Besides the centres of excellence, your university added a Solar Thermal Energy Centre, and three faculty members teamed up with an entrepreneur (that means a man with money) to start a business developing and making cryptography chips. The biggest research excitement of the year, though, had to do with "superconductors", materials that could - or couldn't, depending on who was talking about it -- conduct electricity at very low temperatures but not in, say, the balmy conditions of a typical Waterloo County winter.

Lots of other things happened in 1987, of course, such as a decision to ban smoking inside all your university's buildings. I don't suppose the people who made that decision foresaw the miserable huddles of smokers who would gather in every doorway during the aforesaid Waterloo County winter, or the litter of butts that would accumulate. Also in 1987, former faculty and staff members organized a Retirees' Association; the alumni mascot was given a name (Pounce de Lion); a merit pay program was introduced for staff; the school of accountancy rejoiced when one of its graduates got the top scores in all of Canada in the professional examination. (Less realistically, the school of accountancy announced an ambition to put up its own building. Not in this decade, I remember thinking.)

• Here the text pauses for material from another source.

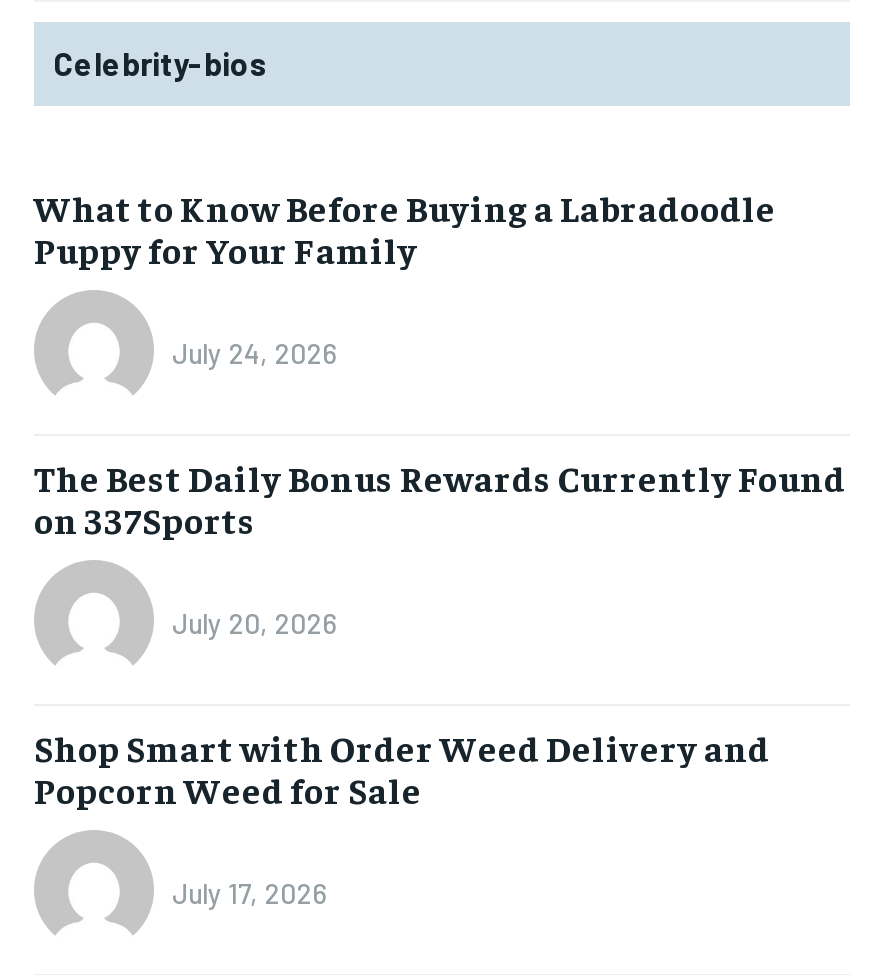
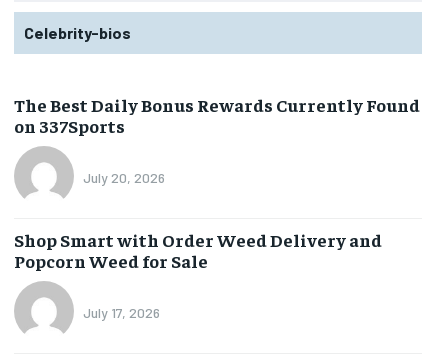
- What to Know Before Buying a Labradoodle
- Puppy for Your Family
- July 24, 2026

In administrative circles, Jim Gardner became dean of graduate studies. Tom Brzustowski, the vice-president (academic) was given the new title of "provost", meaning that he was running the place -- a delayed effect, I gather, of the rumoured "deans' rebellion" in which many of the university's senior executives got together and told Doug Wright that if he wasn't going to be on campus enough to keep all the administrative details at his fingertips, then somebody else had to have the authority to make the decisions. Only a few weeks after getting the "provost" title, though, Brzustowski was gone, taking the bait of a deputy ministership at Queen's Park. Robin Banks moved into the VP's office on an acting basis while a search committee got to work. I don't suppose I'm telling any secrets if I say that a couple of members of the committee approached me to see whether I was interested, but in the end they wanted someone with more of a quantitative background than most trolls can boast. Increasingly, the job of the VP involved calculations, even after the province introduced a "corridor" formula that year to give each university more latitude in raising or lowering enrolment without losing funds.

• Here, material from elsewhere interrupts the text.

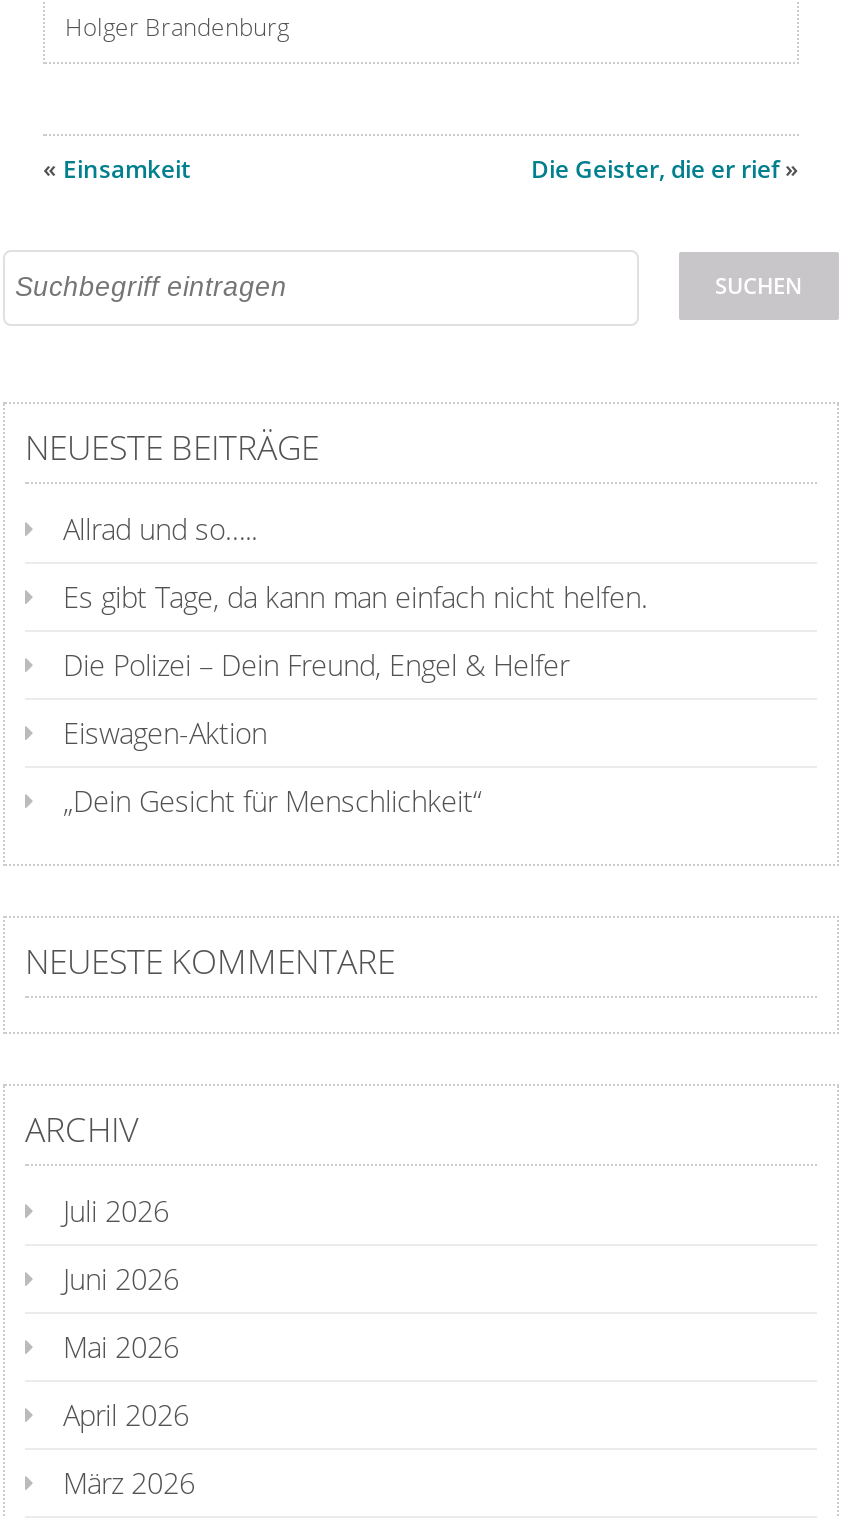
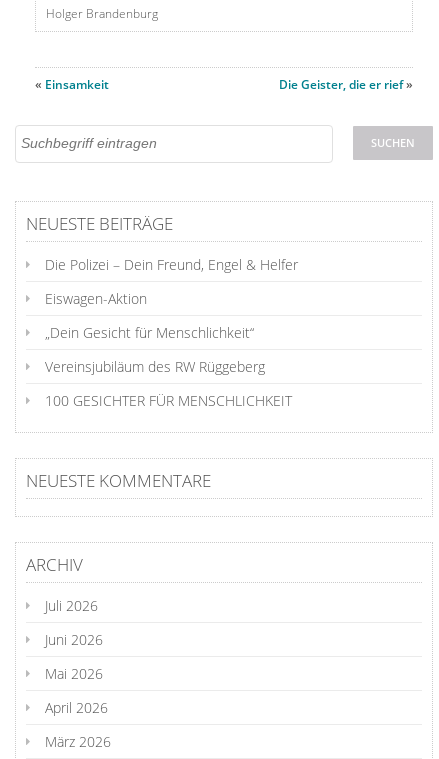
- Allrad und so…..
- Es gibt Tage, da kann man einfach nicht helfen.

moved up: Die Polizei – Dein Freund, Engel & Helfer | Eiswagen-Aktion | „Dein Gesicht für Menschlichkeit“

+ Vereinsjubiläum des RW Rüggeberg
+ 100 GESICHTER FÜR MENSCHLICHKEIT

There's one other thing from 1987 that I really must mention, and that's the arrival of "employment equity" -- I think of it as Son of Pay Equity. The latter -- which came first, you understand -- was also described as "equal pay for work of equal value", and was the special interest of the provincial government. The former, which came second, arrived compliments of the federal government, and required the university to survey all the faculty and staff with some tough questions: Are you female? Do you have a disability? Are you a member of a visible minority? Answering that last one was a particular toughie for me, I have to tell you. No, I finally decided, I'm a member of an invisible minority. Truthfully, now, have you ever seen a troll?